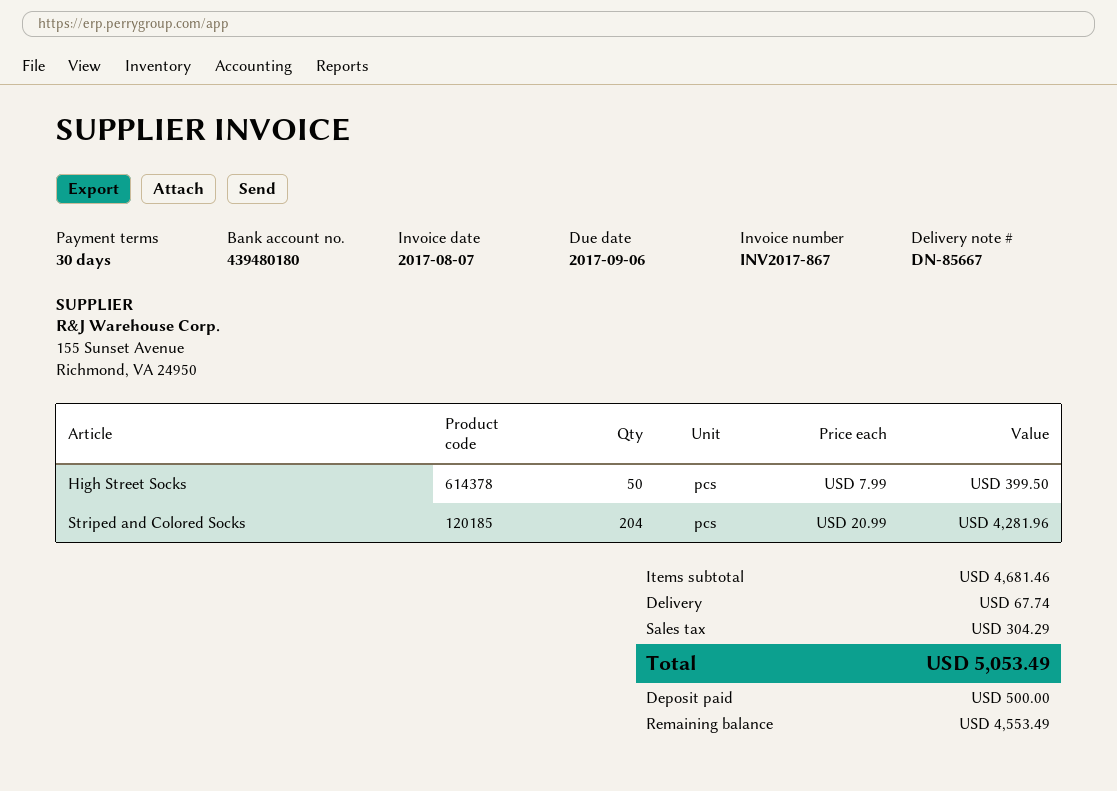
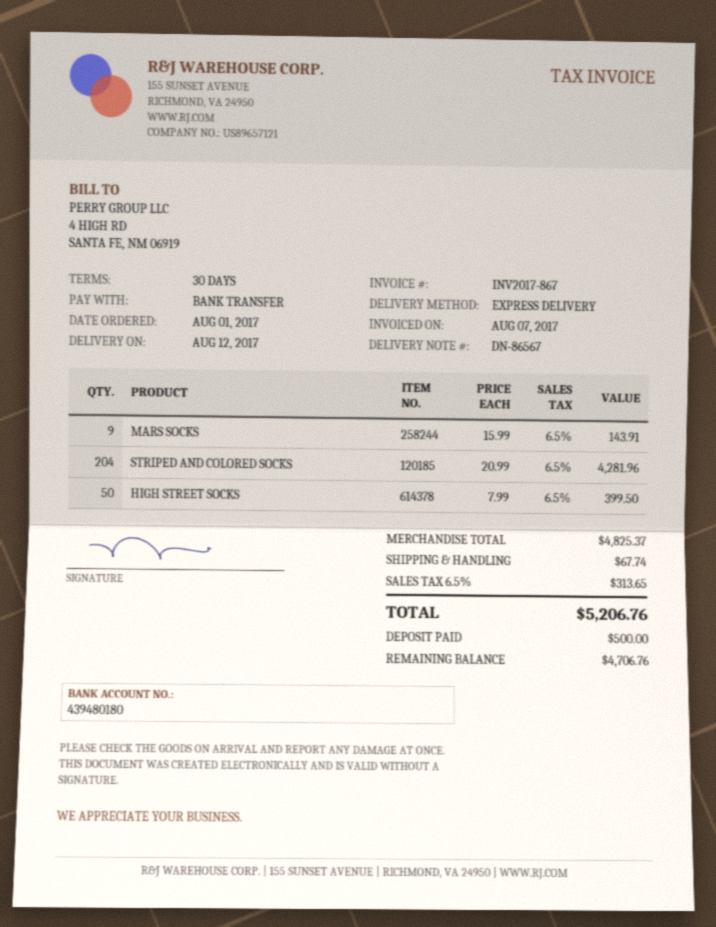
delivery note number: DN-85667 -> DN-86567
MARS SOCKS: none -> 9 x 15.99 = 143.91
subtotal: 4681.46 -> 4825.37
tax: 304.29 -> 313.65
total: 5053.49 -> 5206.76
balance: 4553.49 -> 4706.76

● ● ● ● ●

* [YOUR GOAL]: Output a precise copy of the entries, leaving the images out.

* [EXERCISE ANSWER]:
delivery note number: DN-85667 -> DN-86567
MARS SOCKS: none -> 9 x 15.99 = 143.91
subtotal: 4681.46 -> 4825.37
tax: 304.29 -> 313.65
total: 5053.49 -> 5206.76
balance: 4553.49 -> 4706.76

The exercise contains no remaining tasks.